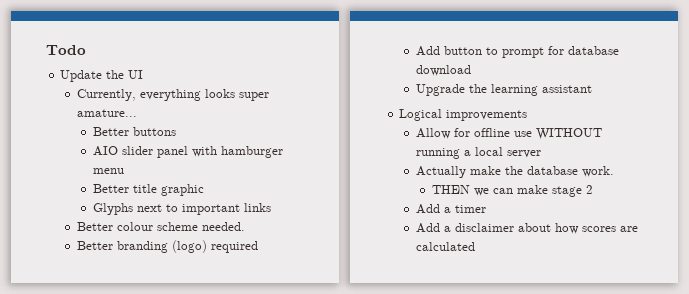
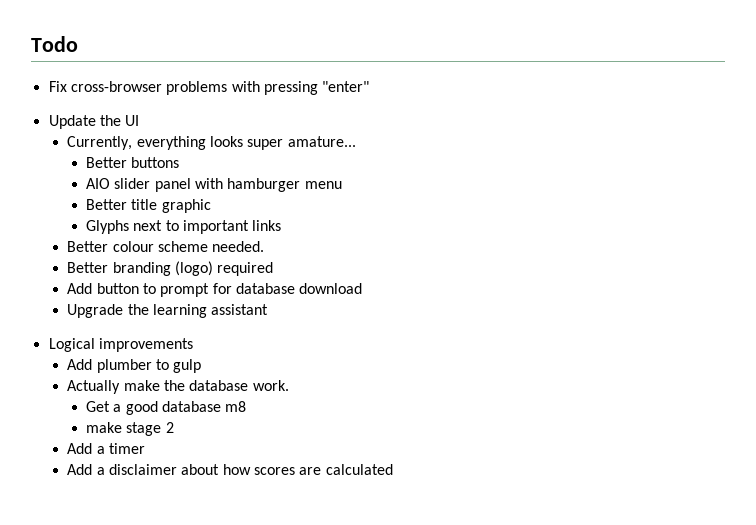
(86, 50) none -> [48,81,370,95] // Fix cross-browser problems with pressing "enter"
[415,128,602,140] [415,147,541,159] Allow for offline use WITHOUT running a local server -> [67,359,202,373] Add plumber to gulp
[431,185,513,196] THEN we can -> [85,401,247,415] Get a good database m8 //

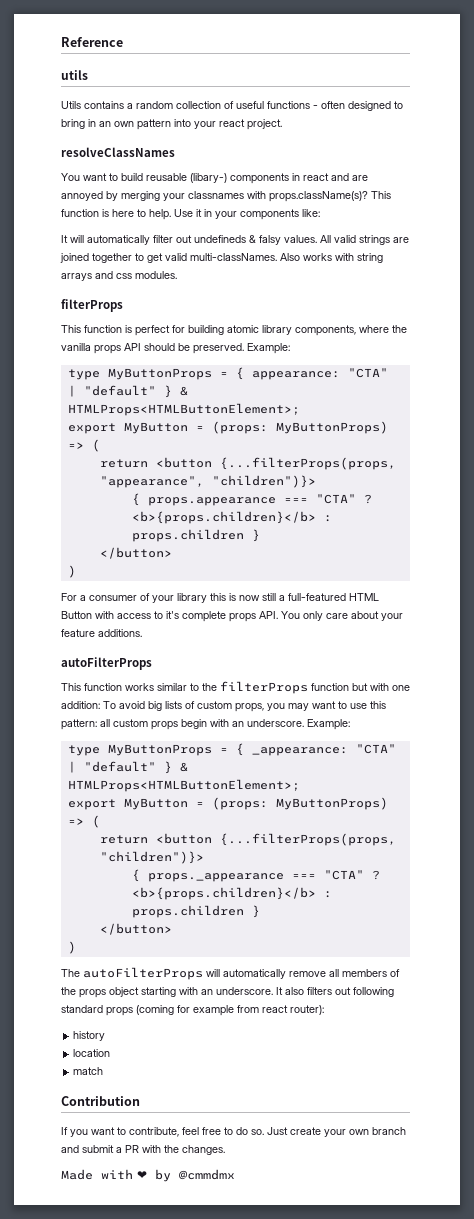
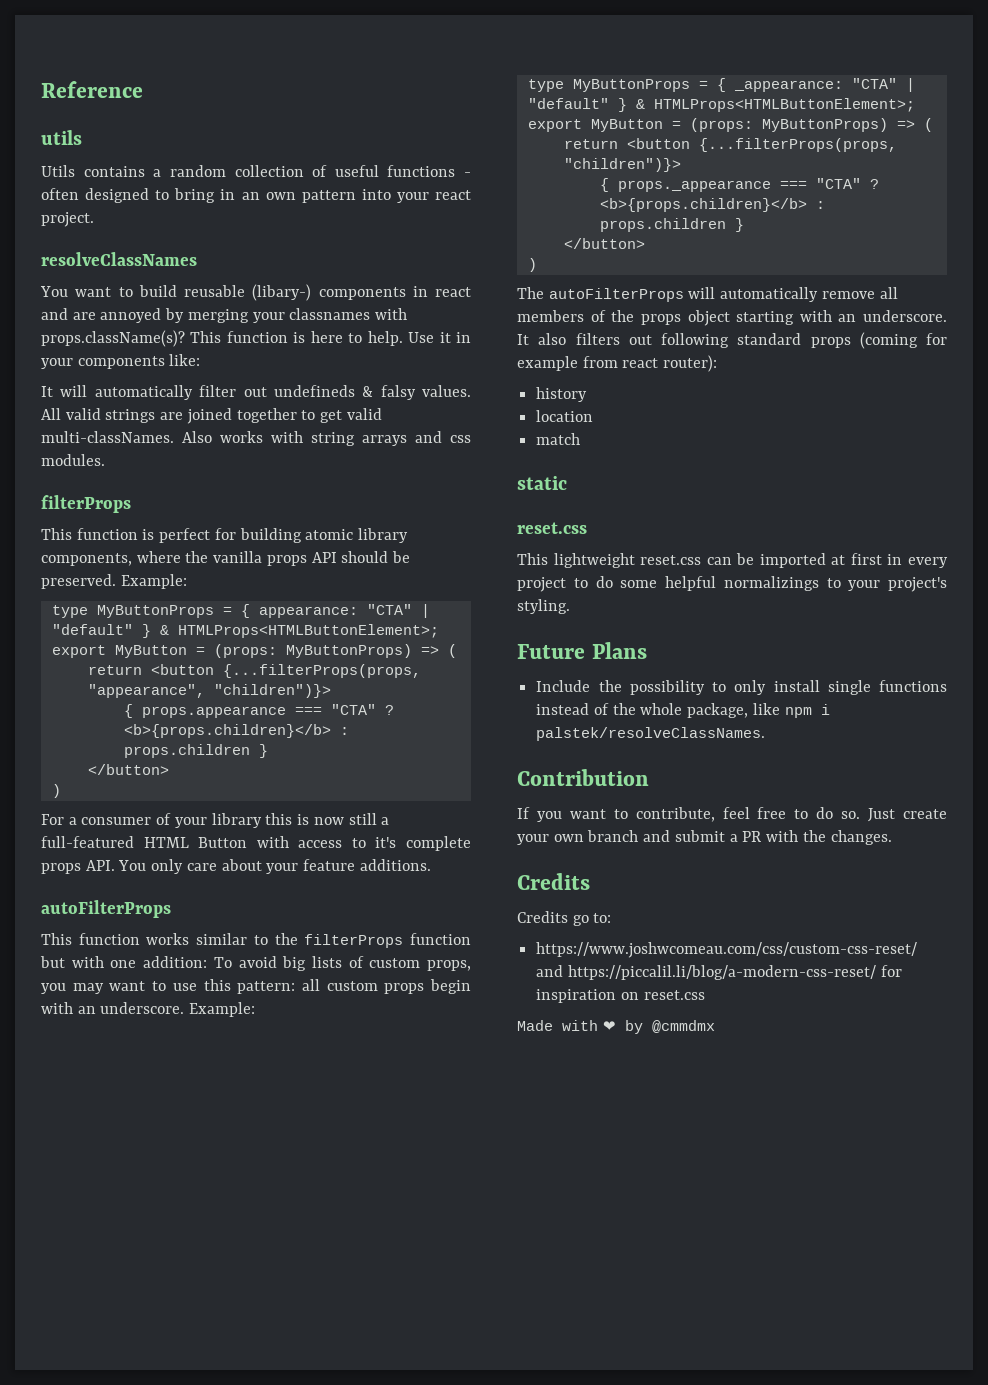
(104, 1071) none -> [517,476,567,490] [517,522,587,534] [517,553,948,568] [517,576,947,592] [517,599,570,614] [517,642,647,659] [536,680,947,695] [536,703,830,718] [536,727,766,741] // static // reset.css // This lightweight reset.css can be imported at first in every project to do some helpful normalizings to your project's styling. // Future Plans // Include the possibility to only install single functions instead of the whole package, like npm i palstek/resolveClassNames.
(225, 1150) none -> [517,873,590,890] [517,911,612,926] [536,942,918,958] [536,965,902,980] [536,989,705,1003] // Credits // Credits go to: // https://www.joshwcomeau.com/css/custom-css-reset/ and https://piccalil.li/blog/a-modern-css-reset/ for inspiration on reset.css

#####

From the first line through the line with "[431,185,513,196] THEN we", output those lines of the entries above exactly, and nothing else, with the pictures left out.

(86, 50) none -> [48,81,370,95] // Fix cross-browser problems with pressing "enter"
[415,128,602,140] [415,147,541,159] Allow for offline use WITHOUT running a local server -> [67,359,202,373] Add plumber to gulp
[431,185,513,196] THEN we can -> [85,401,247,415] Get a good database m8 //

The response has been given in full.